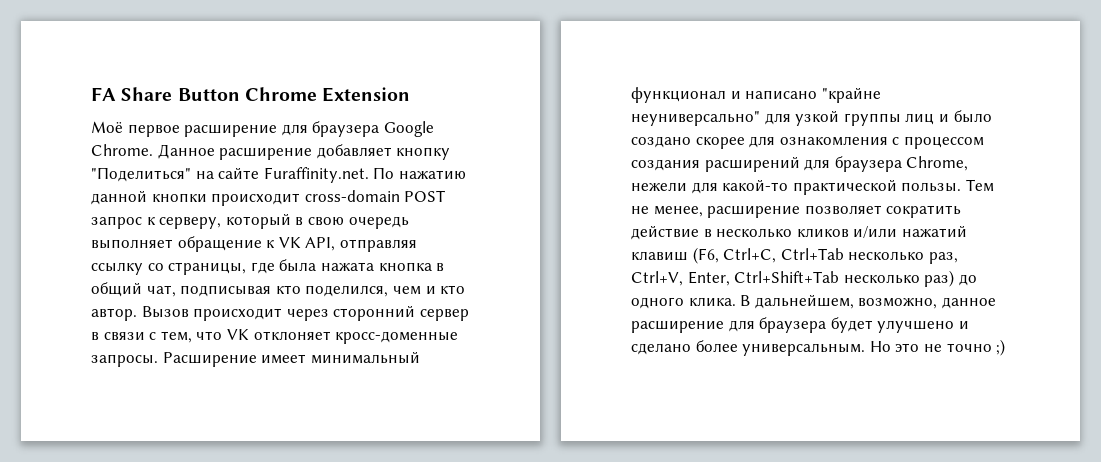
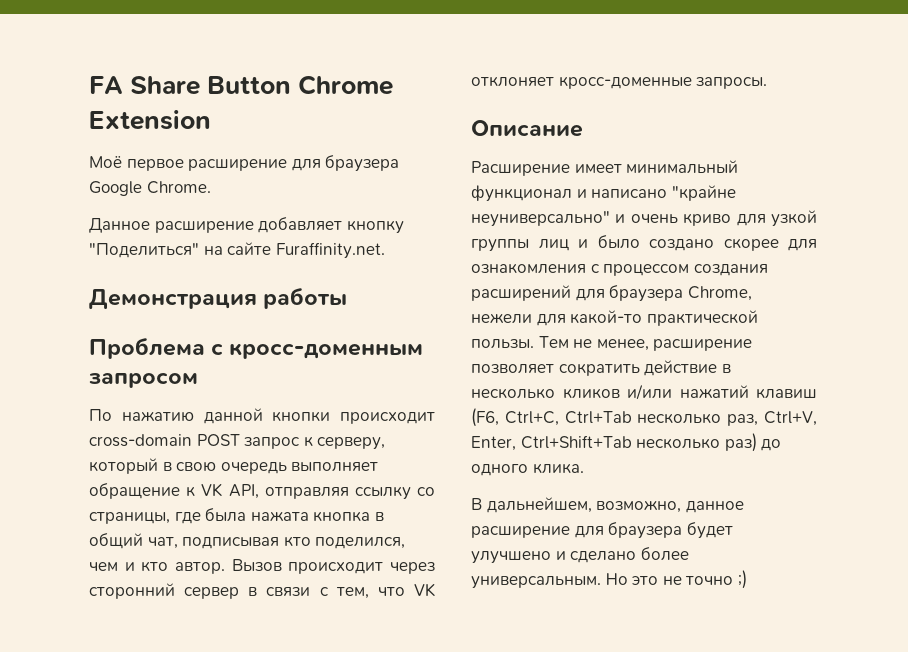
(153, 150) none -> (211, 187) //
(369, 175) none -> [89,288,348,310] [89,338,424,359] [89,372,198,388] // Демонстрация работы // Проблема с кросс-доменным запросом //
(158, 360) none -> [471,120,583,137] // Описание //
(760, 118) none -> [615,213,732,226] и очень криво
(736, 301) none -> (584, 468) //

= = = =

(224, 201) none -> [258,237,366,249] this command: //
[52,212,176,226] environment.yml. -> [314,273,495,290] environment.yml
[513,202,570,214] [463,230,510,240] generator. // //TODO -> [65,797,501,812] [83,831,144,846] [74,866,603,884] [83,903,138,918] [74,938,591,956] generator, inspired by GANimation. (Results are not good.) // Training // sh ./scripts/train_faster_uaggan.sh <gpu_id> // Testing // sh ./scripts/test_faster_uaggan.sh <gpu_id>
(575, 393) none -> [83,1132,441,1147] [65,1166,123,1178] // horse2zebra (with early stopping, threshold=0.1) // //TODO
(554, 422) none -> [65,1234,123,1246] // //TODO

= = = =

(Exercise objective): Reproduce word for word the material above, beginning with the line that contains "(153, 150) none -> (211, 187) //" and ending with the line that contains "(736, 301) none -> (584, 468) //".

(Written reply):
(153, 150) none -> (211, 187) //
(369, 175) none -> [89,288,348,310] [89,338,424,359] [89,372,198,388] // Демонстрация работы // Проблема с кросс-доменным запросом //
(158, 360) none -> [471,120,583,137] // Описание //
(760, 118) none -> [615,213,732,226] и очень криво
(736, 301) none -> (584, 468) //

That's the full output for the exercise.